# What?! I don’t do that! No really!!



## Ash Sukea (Apr 10, 2019)

Whats a behavior your fursona shares with animals of the same species that they totally do but are too embarrassed to admit it even if they were caught in the act?


----------



## Le Chat Nécro (Apr 10, 2019)

Her pupils get real big when she sees someone cute.


----------



## Jackpot Raccuki (Apr 10, 2019)

Loves to rub his back on stuff to itch his fuzzy back.


----------



## Croc and Roll (Apr 10, 2019)

She has a tendency to gape whenever she's focusing on something. She can often be found staring at her computer with her mouth hanging open.


----------



## Mocha Bunny (Apr 10, 2019)

Her nose wiggles a bunch unconsciously! When someone points it out she blushes lol


----------



## CertifiedCervine (Apr 10, 2019)

Y’know
Headlights.


----------



## Keefur (Apr 10, 2019)

I murder every single Mammoth I see.  I'm not proud of it though (actually I am).
Being a Sabertooth, I can't really state that I share habits with them, although as a feline, I have been known to inadvertantly paw at stuff.


----------



## Minerva_Minx (Apr 10, 2019)

Nocturnal, loner, hunting outside perceived league, chasing what others deem impossible.
And sexually frustrated.


----------



## CrookedCroc (Apr 10, 2019)

He likes to go to the salon and get the bird in charge to clean his teeth


----------



## Wabbajax (Apr 10, 2019)

Eating food out of the trash.

Hey, it's called "freegan", people. Look it up.
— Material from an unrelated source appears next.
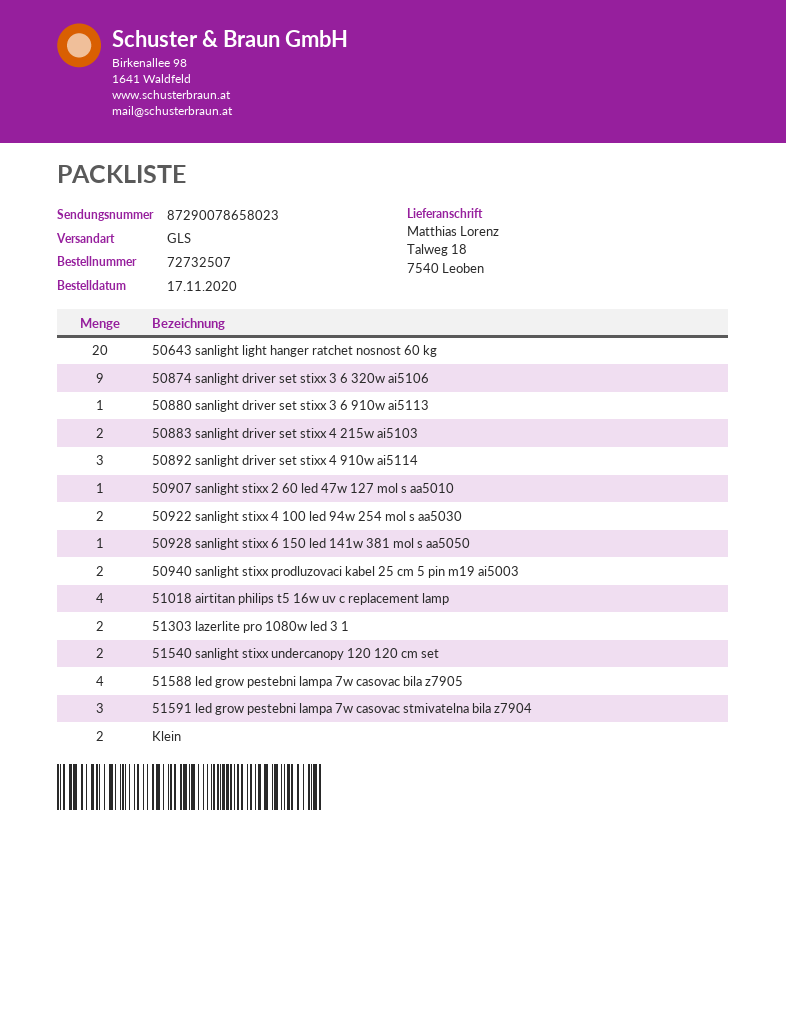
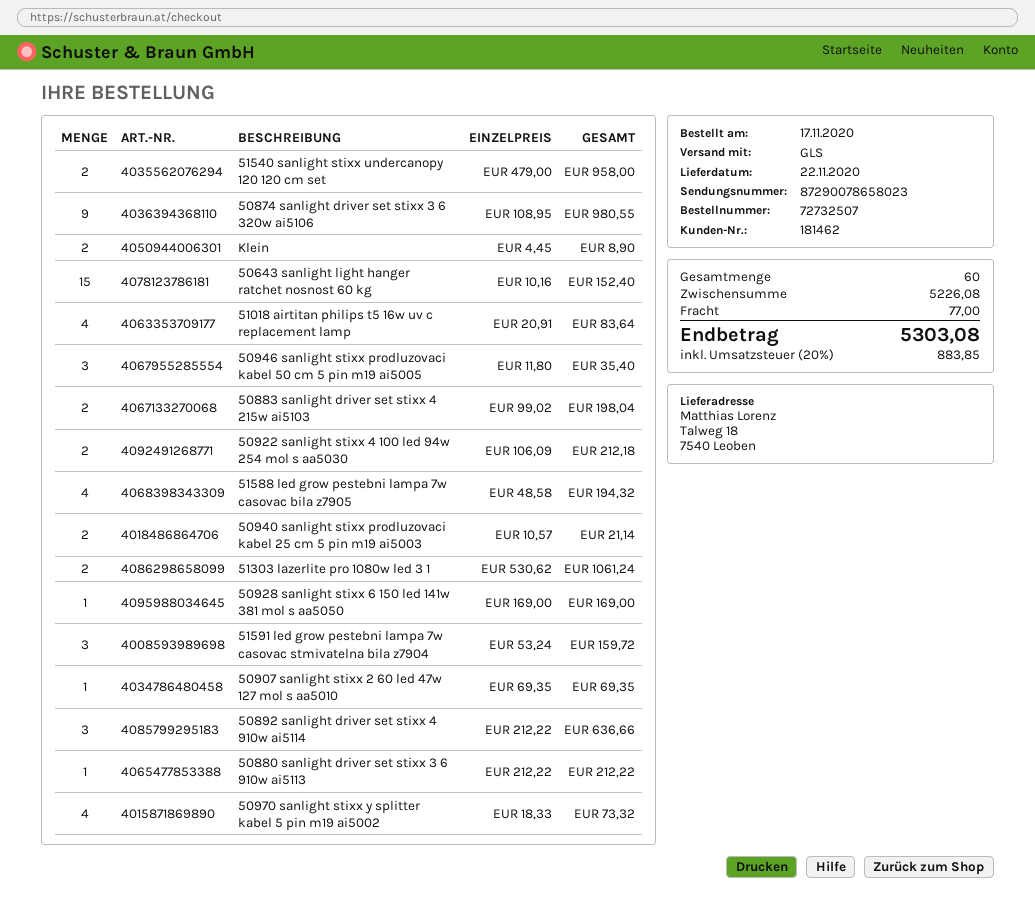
50643 sanlight light hanger ratchet nosnost 60 kg: 20 -> 15
50946 sanlight stixx prodluzovaci kabel 50 cm 5 pin m19 ai5005: none -> 3
50970 sanlight stixx y splitter kabel 5 pin m19 ai5002: none -> 4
And maybe also chasing things that run away from him.


----------



## Arnak (Apr 10, 2019)

Idk, I'm the only Dragowolf in existence


----------



## Guifrog (Apr 10, 2019)

Eating his shed skin every once in a while


----------



## Godzilla (Apr 10, 2019)

Croc and Roll said:


> She has a tendency to gape whenever she's focusing on something. She can often be found staring at her computer with her mouth hanging open.



That is too. Cute.


----------



## GarthTheWereWolf (Apr 10, 2019)




----------



## Vitaly (Apr 10, 2019)

I have problem with automatic doors 
When it opens I can't decide 
should I enter or not


----------



## Kylan Velpa (Apr 11, 2019)

I'm not remotely sly! Who said I was sly?
I'm just... clever with words...
Okay!?

Well, maybe I'm a little manipulative when threatened...

Or when I can't get something I really want...

But still!

....
At least I don't go chasing innocent rabbits.
I mean my head still snaps towards them, but I never follow that instinct up. Vegetarianism is about the entire livelihood not just the diet.


----------



## Toby_Morpheus (Apr 11, 2019)

Even though I'm technically not a goat, I will bleat (embarrassingly) when happy.


----------



## ConorHyena (Apr 11, 2019)

At home, food doesn't get cooked, and the fridge doesn't get used a lot.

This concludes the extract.